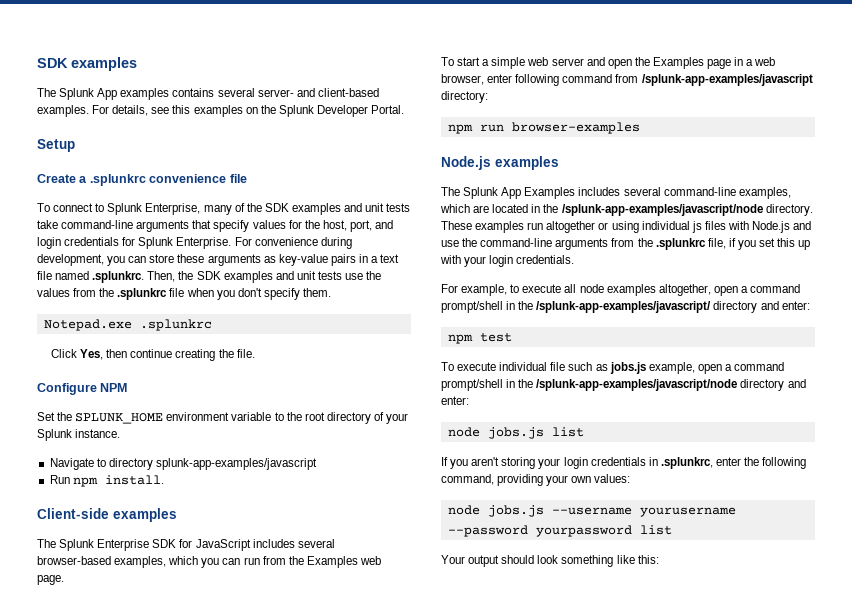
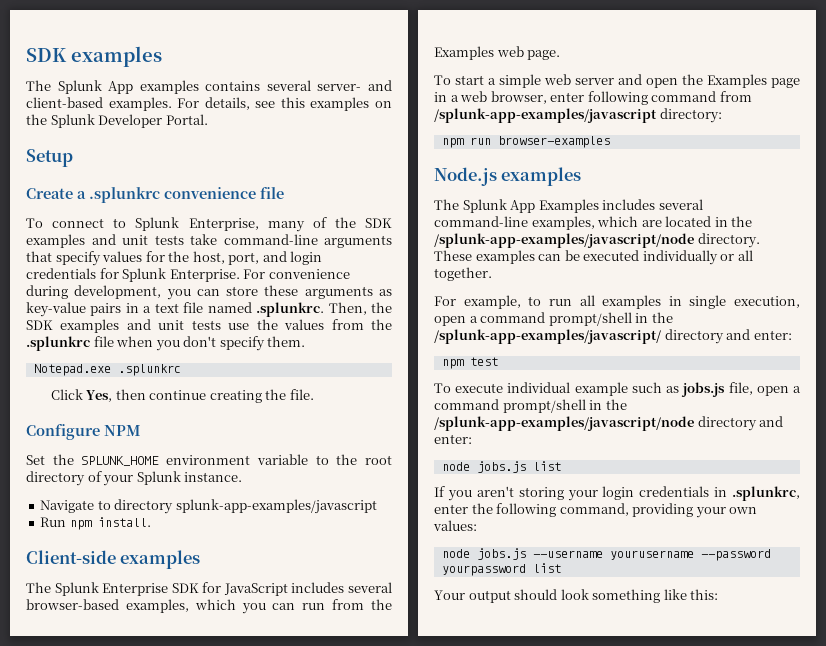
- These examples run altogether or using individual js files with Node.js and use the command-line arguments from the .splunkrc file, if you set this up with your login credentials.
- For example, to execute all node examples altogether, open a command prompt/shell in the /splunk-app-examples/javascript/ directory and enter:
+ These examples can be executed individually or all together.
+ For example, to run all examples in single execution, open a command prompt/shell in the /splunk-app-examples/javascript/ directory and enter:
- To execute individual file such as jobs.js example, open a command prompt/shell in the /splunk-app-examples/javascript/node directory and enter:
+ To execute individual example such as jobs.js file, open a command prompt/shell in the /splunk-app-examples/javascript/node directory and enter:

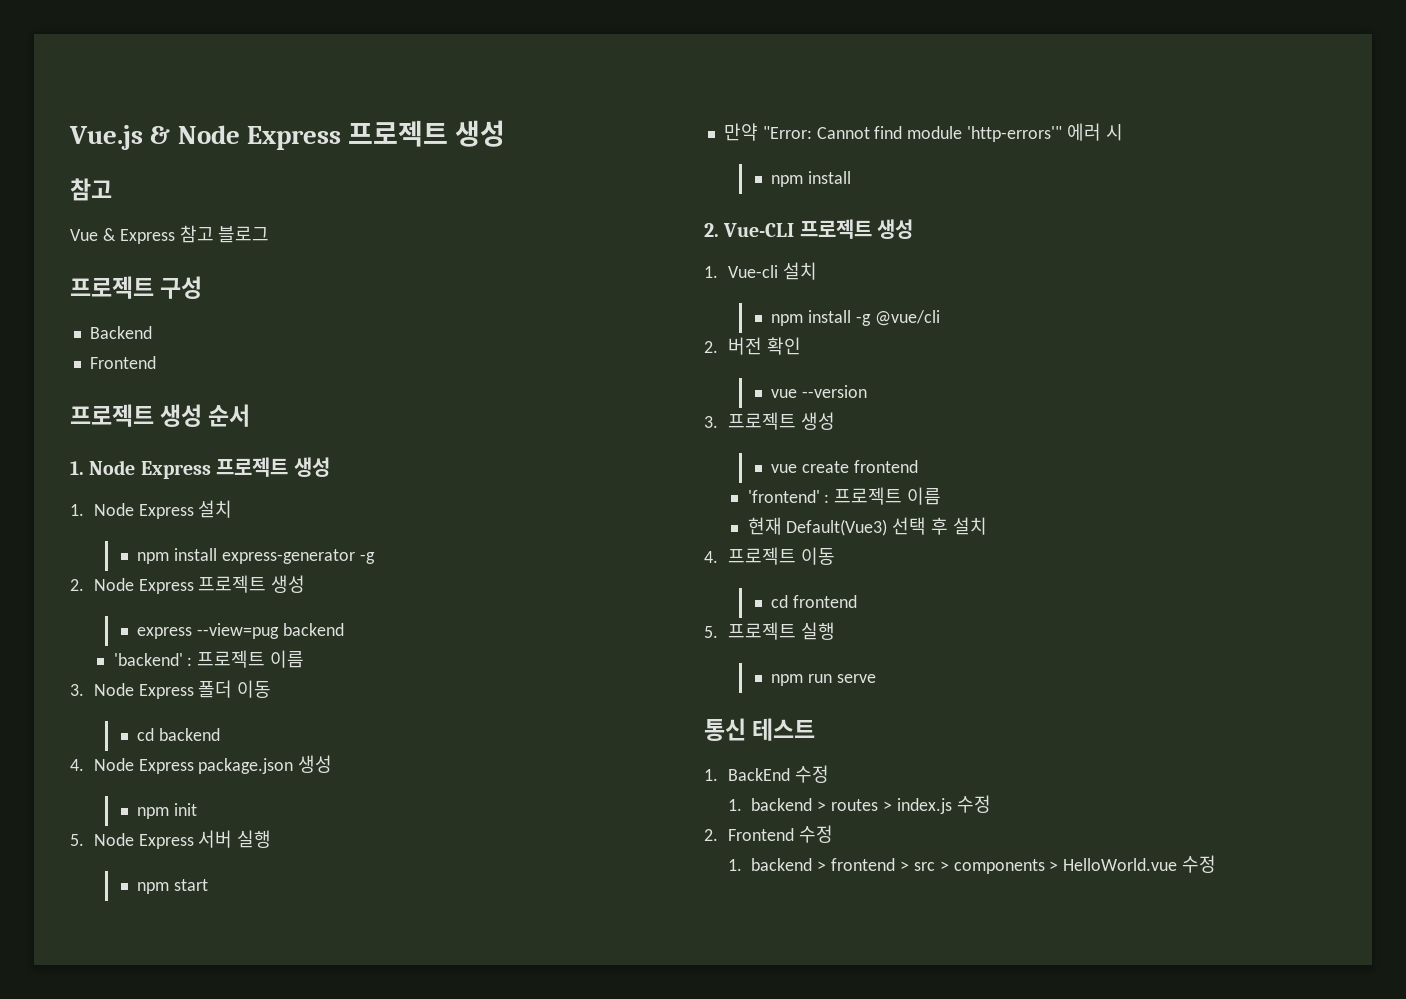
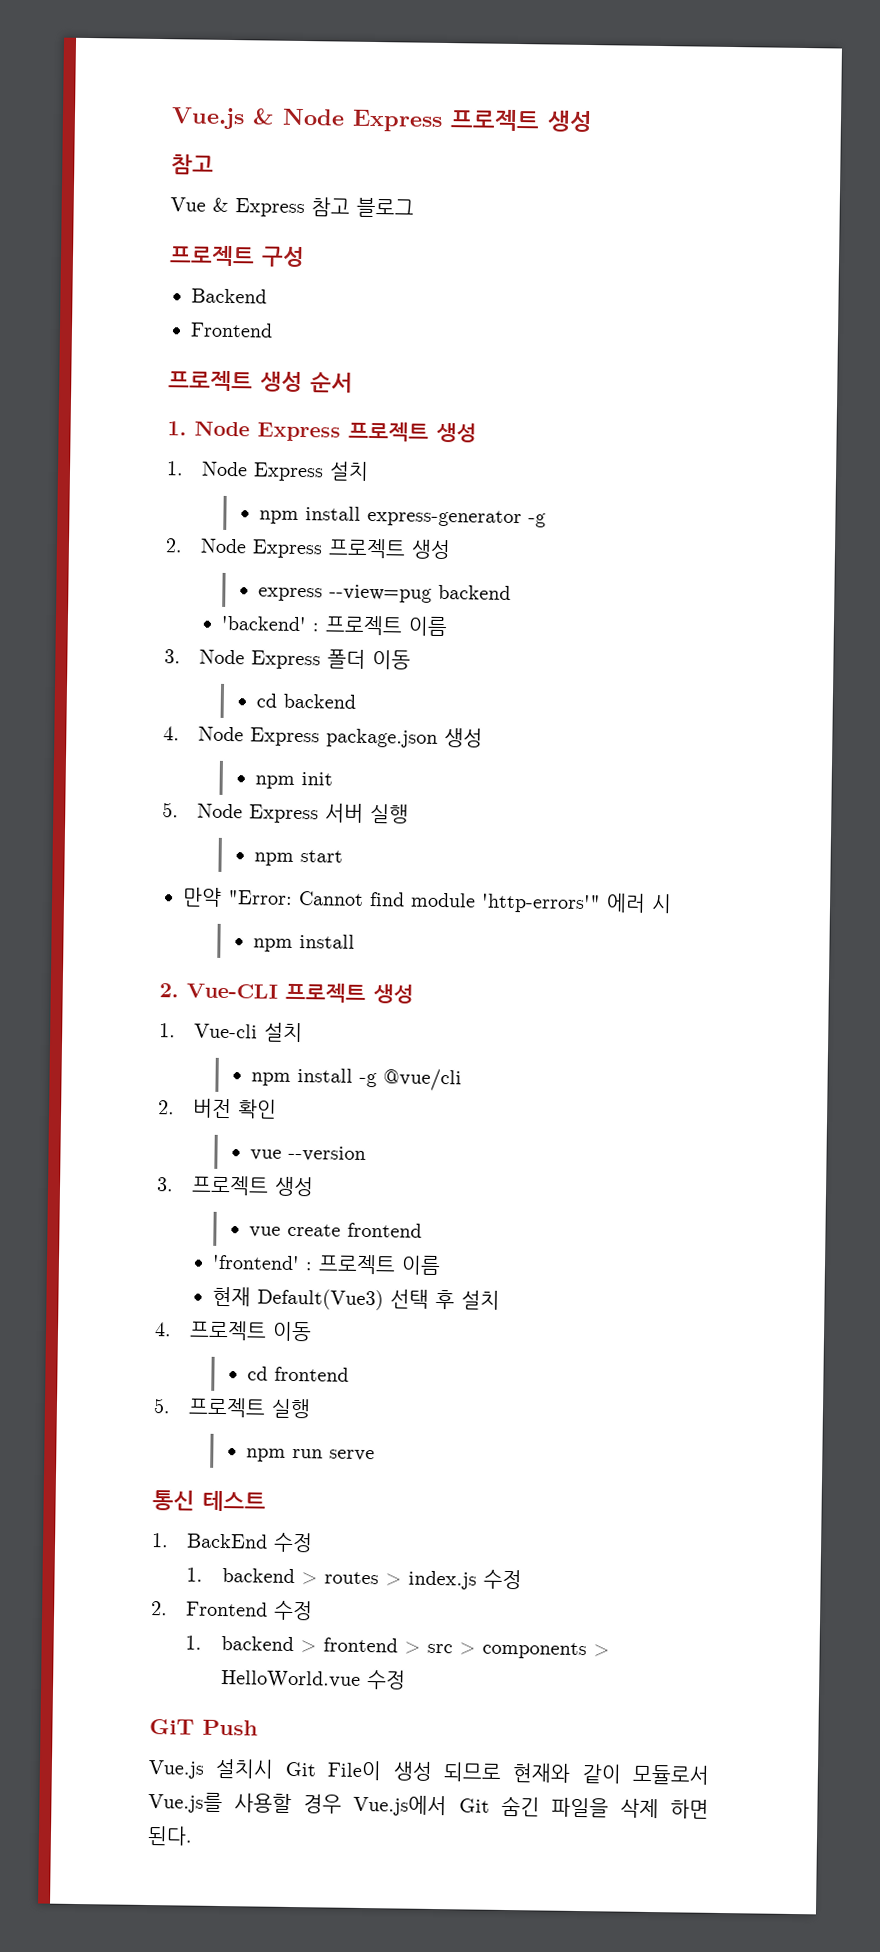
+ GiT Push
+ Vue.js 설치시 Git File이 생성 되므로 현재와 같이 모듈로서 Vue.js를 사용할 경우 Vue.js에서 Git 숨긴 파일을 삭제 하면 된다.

|---|

Task brief -
Repeat verbatim the lines from the one holding "execute individual example" through the end of the listing above, both ends included, but not the pictures.

Answer space -
+ To execute individual example such as jobs.js file, open a command prompt/shell in the /splunk-app-examples/javascript/node directory and enter:

+ GiT Push
+ Vue.js 설치시 Git File이 생성 되므로 현재와 같이 모듈로서 Vue.js를 사용할 경우 Vue.js에서 Git 숨긴 파일을 삭제 하면 된다.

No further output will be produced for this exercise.